Task brief:
Retype every line from the start of the entries below down to the line with "- 此教程認爲用戶已經對La", both ends included; skip the pictures.
----------------------------------------
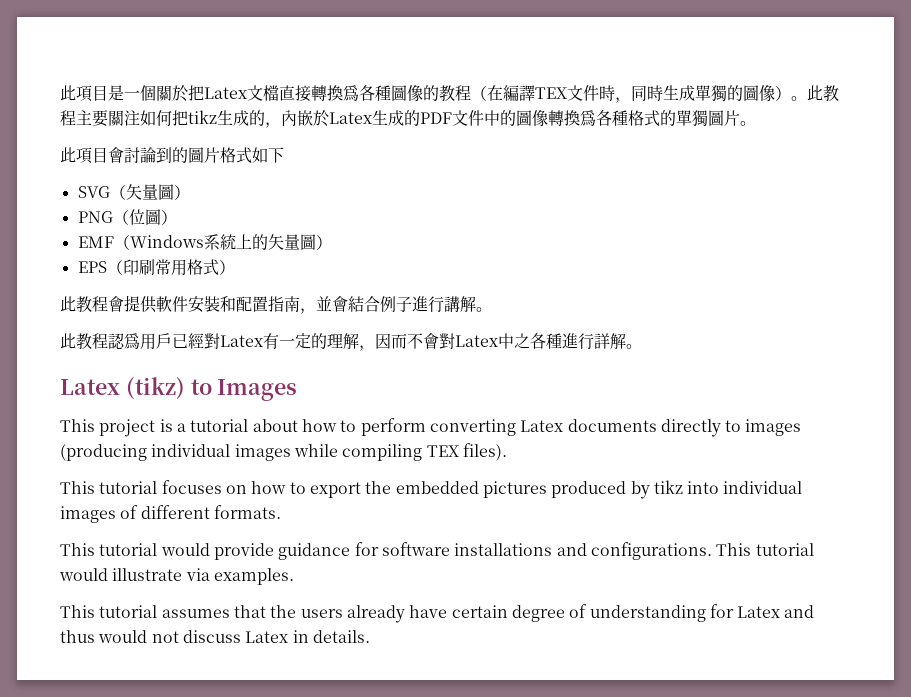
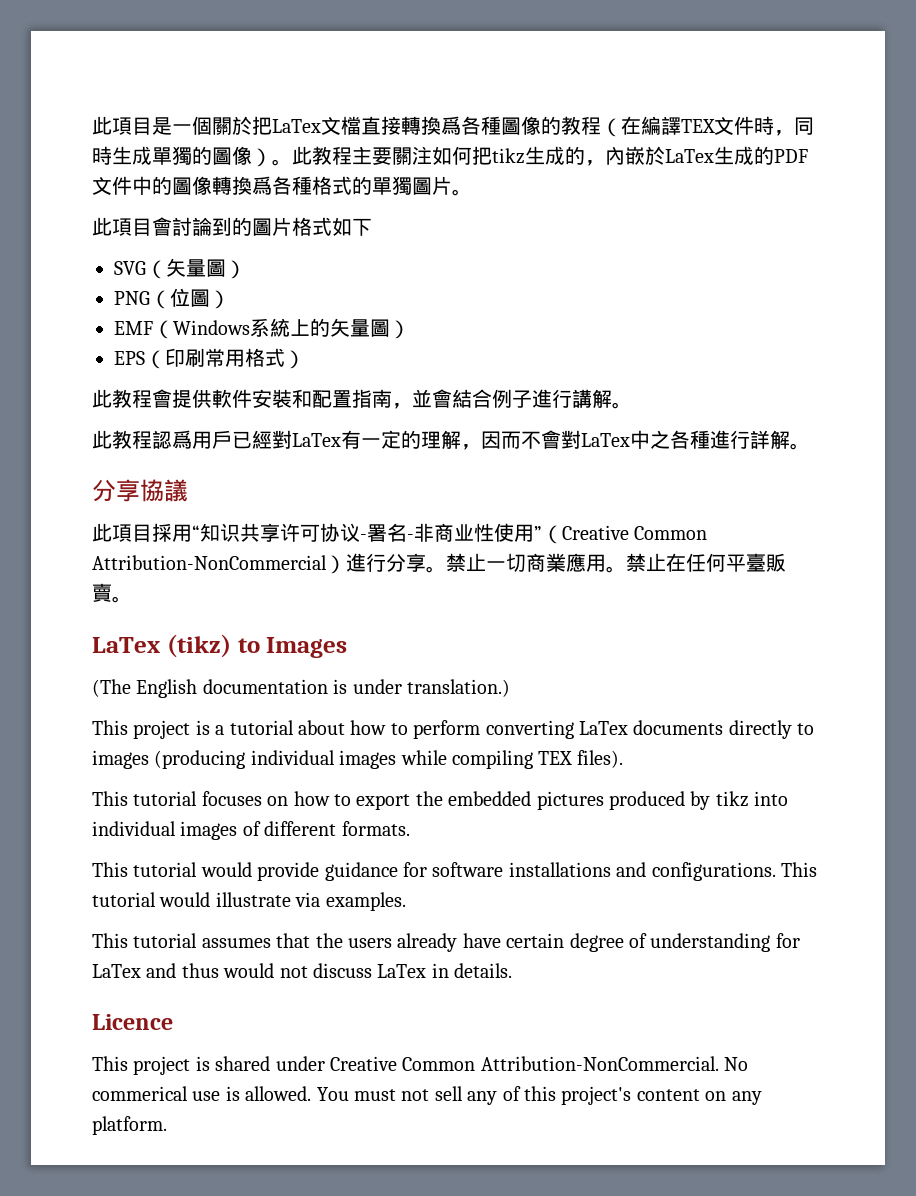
- 此項目是一個關於把Latex文檔直接轉換爲各種圖像的教程（在編譯TEX文件時，同時生成單獨的圖像）。
+ 此項目是一個關於把LaTex文檔直接轉換爲各種圖像的教程（在編譯TEX文件時，同時生成單獨的圖像）。
- 此教程主要關注如何把tikz生成的，內嵌於Latex生成的PDF文件中的圖像轉換爲各種格式的單獨圖片。
+ 此教程主要關注如何把tikz生成的，內嵌於LaTex生成的PDF文件中的圖像轉換爲各種格式的單獨圖片。
- 此教程認爲用戶已經對Latex有一定的理解，因而不會對Latex中之各種進行詳解。
+ 此教程認爲用戶已經對LaTex有一定的理解，因而不會對LaTex中之各種進行詳解。
- Latex (tikz) to Images
+ 分享協議
+ 此項目採用“知识共享许可协议-署名-非商业性使用”（Creative Common Attribution-NonCommercial）進行分享。禁止一切商業應用。禁止在任何平臺販賣。
+ LaTex (tikz) to Images
+ (The English documentation is under translation.)
- This project is a tutorial about how to perform converting Latex documents directly to images (producing individual images while compiling TEX files).
+ This project is a tutorial about how to perform converting LaTex documents directly to images (producing individual images while compiling TEX files).
- This tutorial assumes that the users already have certain degree of understanding for Latex and thus would not discuss Latex in details.
+ This tutorial assumes that the users already have certain degree of understanding for LaTex and thus would not discuss LaTex in details.
+ Licence
+ This project is shared under Creative Common Attribution-NonCommercial. No commerical use is allowed. You must not sell any of this project's content on any platform.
----------------------------------------
Response for this exercise:
- 此項目是一個關於把Latex文檔直接轉換爲各種圖像的教程（在編譯TEX文件時，同時生成單獨的圖像）。
+ 此項目是一個關於把LaTex文檔直接轉換爲各種圖像的教程（在編譯TEX文件時，同時生成單獨的圖像）。
- 此教程主要關注如何把tikz生成的，內嵌於Latex生成的PDF文件中的圖像轉換爲各種格式的單獨圖片。
+ 此教程主要關注如何把tikz生成的，內嵌於LaTex生成的PDF文件中的圖像轉換爲各種格式的單獨圖片。
- 此教程認爲用戶已經對Latex有一定的理解，因而不會對Latex中之各種進行詳解。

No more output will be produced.